Create test code test.py.

from flask import Flask, request
import json 
app = Flask(__name__)

@app.route('/greet', methods=['POST'])
def say_hello_func():
    print("----------- in hello func ----------")
    data = json.loads(request.get_data(as_text=True))
    print(data)
    username = data['name']
    rsp_msg = 'Hello, {}!'.format(username)
    return json.dumps({"response":rsp_msg}, indent=4)

@app.route('/goodbye', methods=['GET'])
def say_goodbye_func():
    print("----------- in goodbye func ----------")
    return '\nGoodbye!\n'


@app.route('/', methods=['POST'])
def default_func():
    print("----------- in default func ----------")
    data = json.loads(request.get_data(as_text=True))
    return '\n called default func !\n {} \n'.format(str(data))

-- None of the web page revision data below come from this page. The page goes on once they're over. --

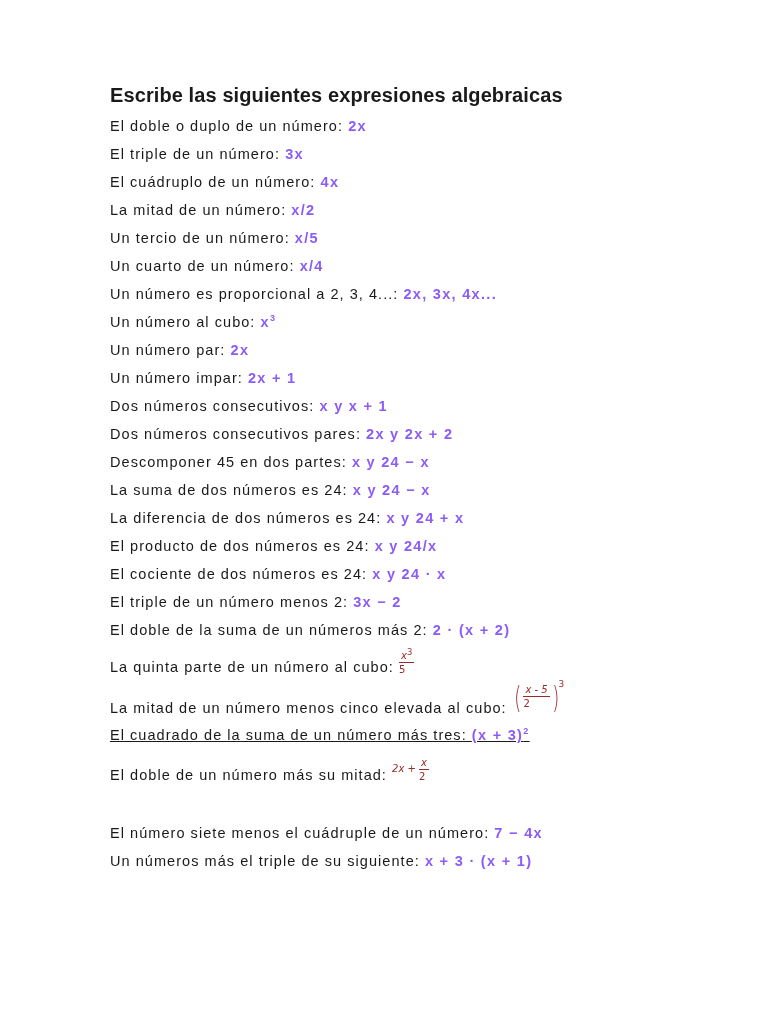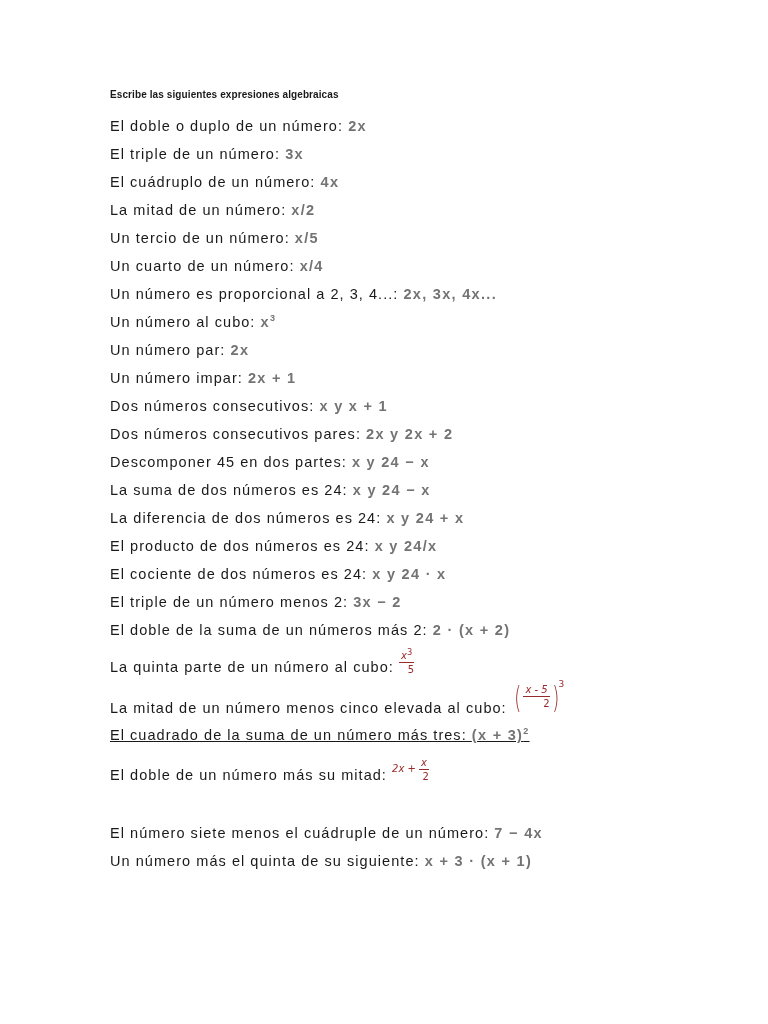--- a/index.html
+++ b/index.html
@@ -15,38 +15,38 @@
       font-family: "Liberation Sans", sans-serif;
       color: #1a1a1a;
     }
     .page {
       position: absolute;
       left: 110px;
       top: 84px;
       width: 620px;
     }
     .title {
-      font-size: 10px;
+      font-size: 20px;
       font-weight: bold;
       height: 28px;
       line-height: 22px;
       letter-spacing: 0.1px;
     }
     .row {
       font-size: 14.5px;
       letter-spacing: 1.05px;
       height: 28px;
       line-height: 28px;
       white-space: nowrap;
       position: relative;
     }
     .row.tall { height: 38px; line-height: 46px; }
     .row.tall2 { height: 42px; line-height: 52px; }
     .ans {
-      color: #737373;
+      color: #8b5cf6;
       font-weight: bold;
       letter-spacing: 1.3px;
     }
     sup.s {
       font-size: 9px;
       vertical-align: 6px;
       line-height: 0;
     }
     .frac-wrap {
       display: inline-block;
@@ -54,21 +54,21 @@
       vertical-align: baseline;
       color: #9a2a2a;
       font-family: "DejaVu Sans", sans-serif;
       font-size: 10px;
       letter-spacing: 0;
       font-weight: normal;
     }
     .frac {
       display: inline-flex;
       flex-direction: column;
-      align-items: flex-end;
+      align-items: flex-start;
       vertical-align: middle;
       line-height: 11px;
       position: relative;
       top: -8px;
     }
     .frac .num { padding: 0 2px; font-style: italic; }
     .frac .num .up { font-style: normal; }
     .frac .bar {
       height: 1px;
       align-self: stretch;
@@ -149,14 +149,14 @@
     <span class="frac-wrap">
       <span class="ital" style="position:relative;top:-8px;">2x + </span><span class="frac">
         <span class="num">x</span>
         <span class="bar"></span>
         <span class="den">2</span>
       </span>
     </span>
   </div>
 
   <div class="row" style="line-height:22px;margin-top:32px;"><span>El número siete menos el cuádruple de un número: </span><span class="ans">7 − 4x</span></div>
-  <div class="row" style="line-height:22px;"><span>Un número más el quinta de su siguiente: </span><span class="ans">x + 3 · (x + 1)</span></div>
+  <div class="row" style="line-height:22px;"><span>Un números más el triple de su siguiente: </span><span class="ans">x + 3 · (x + 1)</span></div>
 </div>
 
 </body></html>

# host must be "0.0.0.0", port must be 8080
if __name__ == '__main__':
    app.run(host="0.0.0.0", port=8080)

Execute the code. After the code is executed, a real-time service is deployed. The container is the server.

python test.py

Figure 2 Deploying a real-time service
Click to enlarge

Open a terminal in XShell and access the container (client) by referring to steps 5 to 7. Run the following commands to test the functions of the three APIs of the custom image. If the following information is displayed, the service is successfully invoked.
```
curl -X POST -H "Content-Type: application/json" --data '{"name":"Tom"}'  127.0.0.1:8080/
curl -X POST -H "Content-Type: application/json" --data '{"name":"Tom"}' 127.0.0.1:8080/greet
curl -X GET 127.0.0.1:8080/goodbye
```
Figure 3 Accessing a real-time service

Set limit and request to proper values to restrict the number of CPUs and memory size. A single Snt9B node is equipped with eight Snt9B PUs and 192 vCPUs 1,536 GB. Properly plan the CPU and memory allocations to avoid task failures due to insufficient CPU and memory limits.